My EV Story

We got one of the first Tesla Model 3s. You might think it was my idea but it was my wife’s.  She put down the deposit, sight unseen many months in advance.  From the first time I drove it I was sold.  Fast, quiet, clean, low maintenance.  What else could you want in a car?  Nothing in the ensuing years has changed my mind.  Quite the opposite.

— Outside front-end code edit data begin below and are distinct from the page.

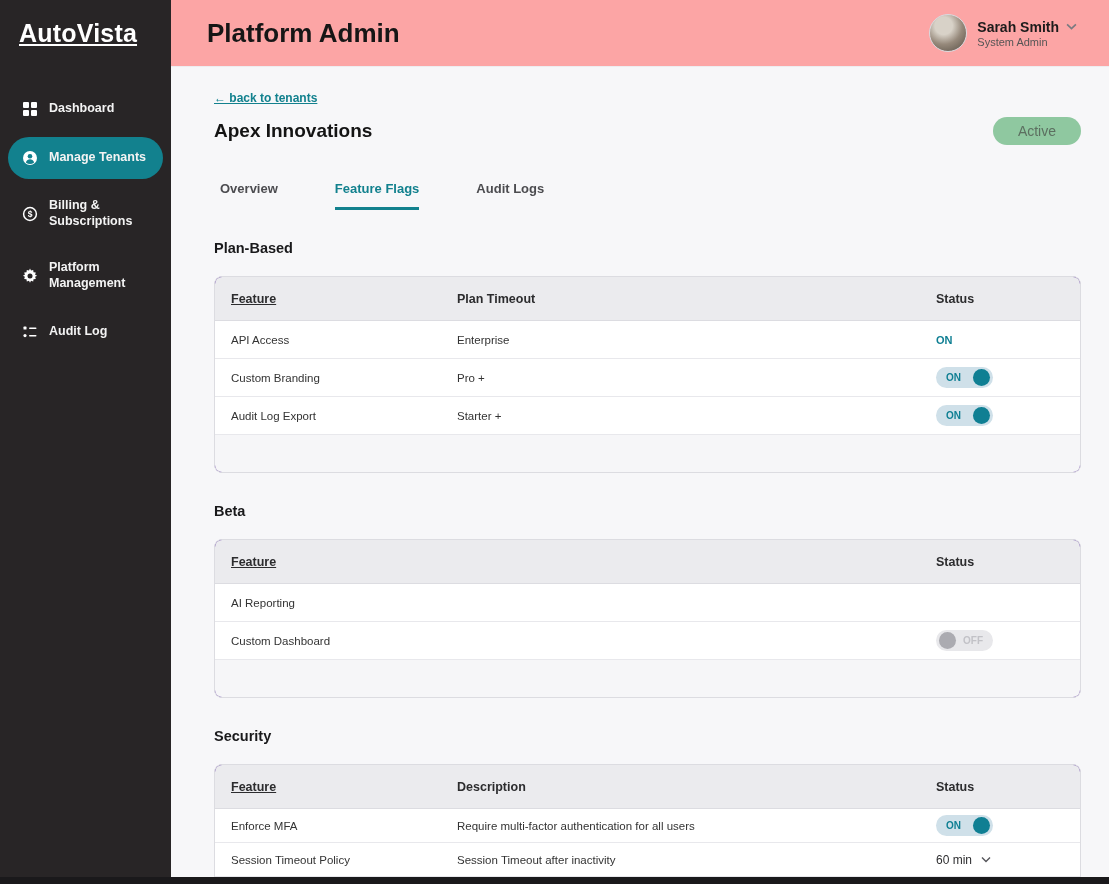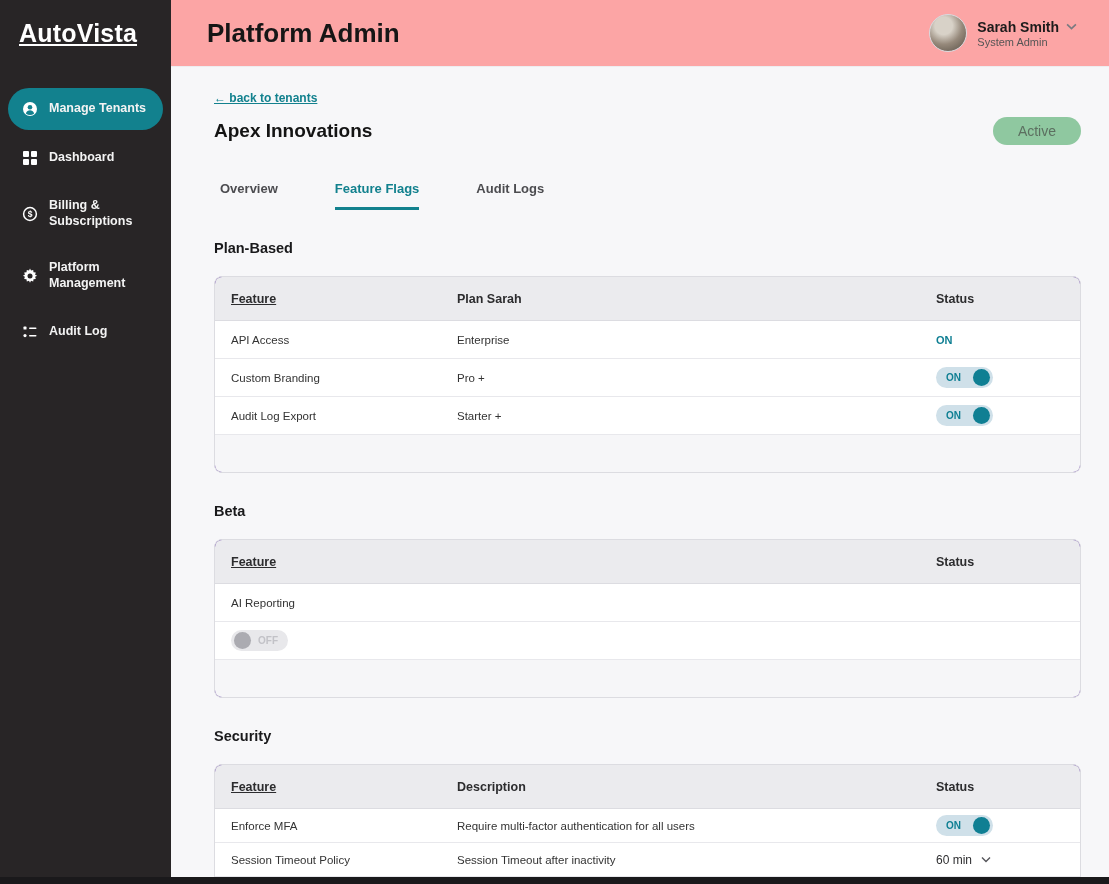--- a/index.html
+++ b/index.html
@@ -81,16 +81,6 @@
   <aside class="sidebar">
     <div class="logo">AutoVista</div>
     <nav id="sidebar-nav">
-        <div class="side-item active">
-          <span class="s-icon">
-            <svg viewBox="0 0 16 16">
-              <circle cx="8" cy="8" r="7" fill="#fff"></circle>
-              <circle cx="8" cy="6.2" r="2.3" fill="#12818e"></circle>
-              <path d="M3.8 12.4c.8-2.1 2.5-3.2 4.2-3.2s3.4 1.1 4.2 3.2a7 7 0 0 1-8.4 0z" fill="#12818e"></path>
-            </svg>
-          </span>
-          <span>Manage Tenants</span>
-        </div>
         <div class="side-item">
           <span class="s-icon">
             <svg viewBox="0 0 16 16">
@@ -101,6 +91,16 @@
             </svg>
           </span>
           <span>Dashboard</span>
+        </div>
+        <div class="side-item active">
+          <span class="s-icon">
+            <svg viewBox="0 0 16 16">
+              <circle cx="8" cy="8" r="7" fill="#fff"></circle>
+              <circle cx="8" cy="6.2" r="2.3" fill="#12818e"></circle>
+              <path d="M3.8 12.4c.8-2.1 2.5-3.2 4.2-3.2s3.4 1.1 4.2 3.2a7 7 0 0 1-8.4 0z" fill="#12818e"></path>
+            </svg>
+          </span>
+          <span>Manage Tenants</span>
         </div>
         <div class="side-item">
           <span class="s-icon">

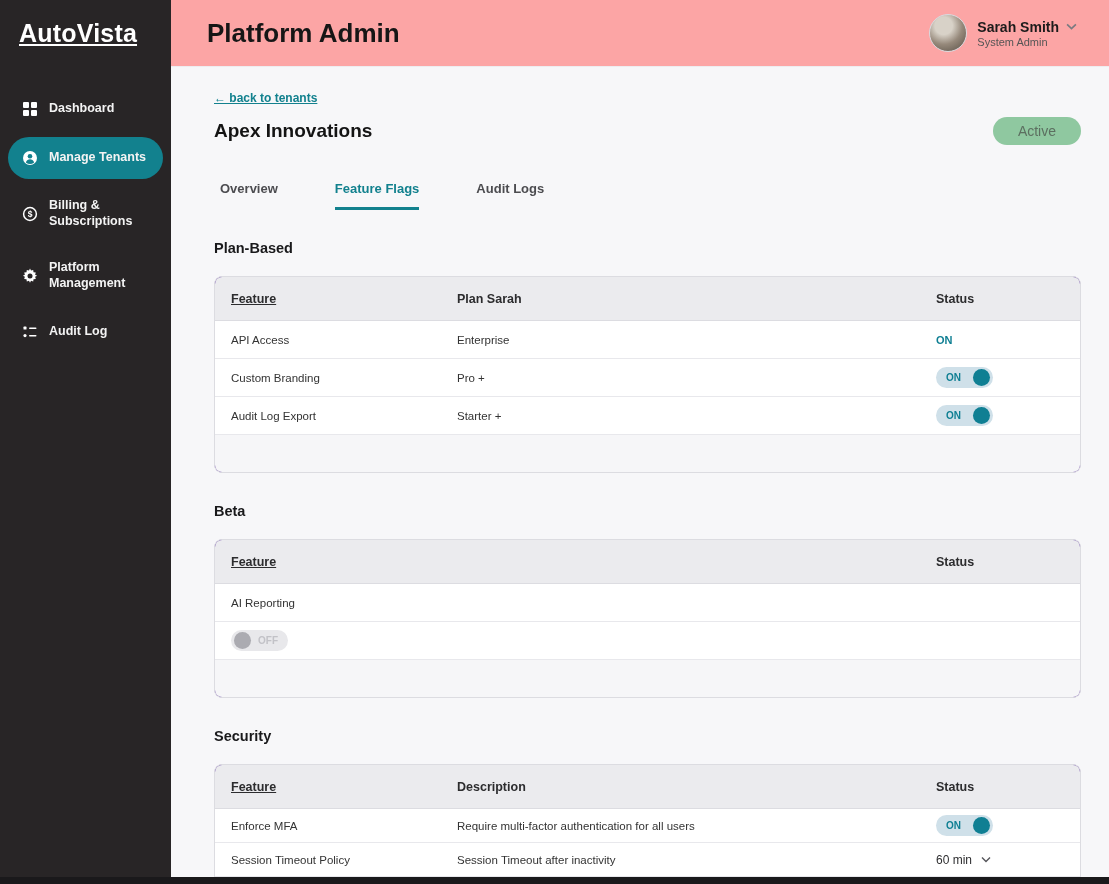--- a/index.html
+++ b/index.html
@@ -171,7 +171,7 @@
             <div class="card">
               <div class="trow thead cols-3">
                 <span class="th-feature">Feature</span>
-                <span>Plan Sarah</span>
+                <span>Plan Timeout</span>
                 <span>Status</span>
               </div>
               <div class="trow brow cols-3">

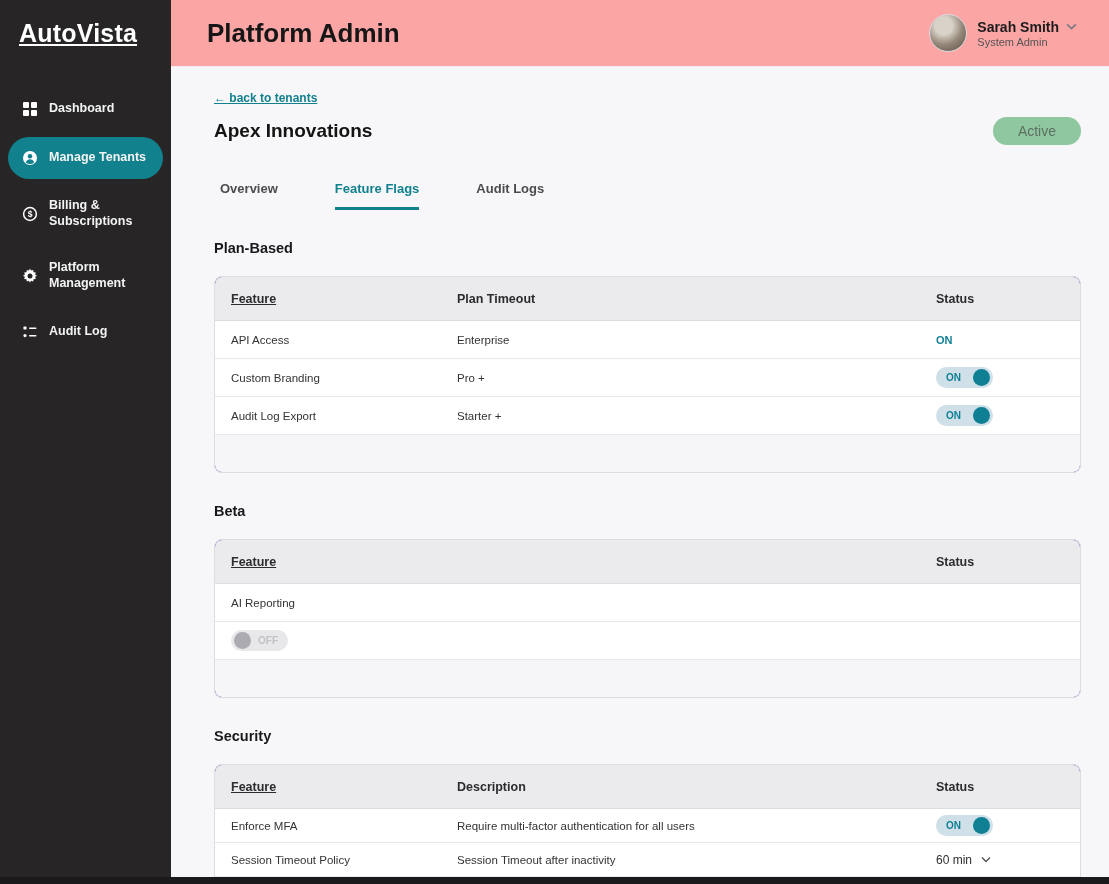--- a/index.html
+++ b/index.html
@@ -216,6 +216,7 @@
                 <span class="status-cell"></span>
               </div>
               <div class="trow brow cols-2">
+                <span>Custom Dashboard</span>
                 <span class="status-cell">
                   <span class="toggle off">
                     <span class="knob"></span>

I figured it was only a matter of time before everyone bought an EV, especially with battery prices plummeting and batteries being around half the cost of the original Model 3.  And in some parts of the world that’s exactly what happened.  But not in the US.

Today there are stories in the press about the EV “bubble” being over.  Only for the US auto industry, which has failed to make a competitive product, even with subsidies.   Well, Tesla did have a good run until a series of bizarre decisions by their management trashed their brand.

Today China makes what are said to be very nice EVs for $10k.  But American auto buyers will never see them.  Nor will they see a $20k EV American auto manufacturers could surely make and sell, if they wanted to. Instead Americans will be paying $50k per car for last century’s technology.  It is a bit like the pharmaceutical industry now, but worse.  Americans will not be paying vastly more for the same product, but will be paying vastly more for an inferior one.

So much for free markets and capitalism.  Big oil and The Big Three (or is it Big Two these days?) will be profiteering and we will all be paying in so many ways while the rest of the world moves on into the 21st century without us.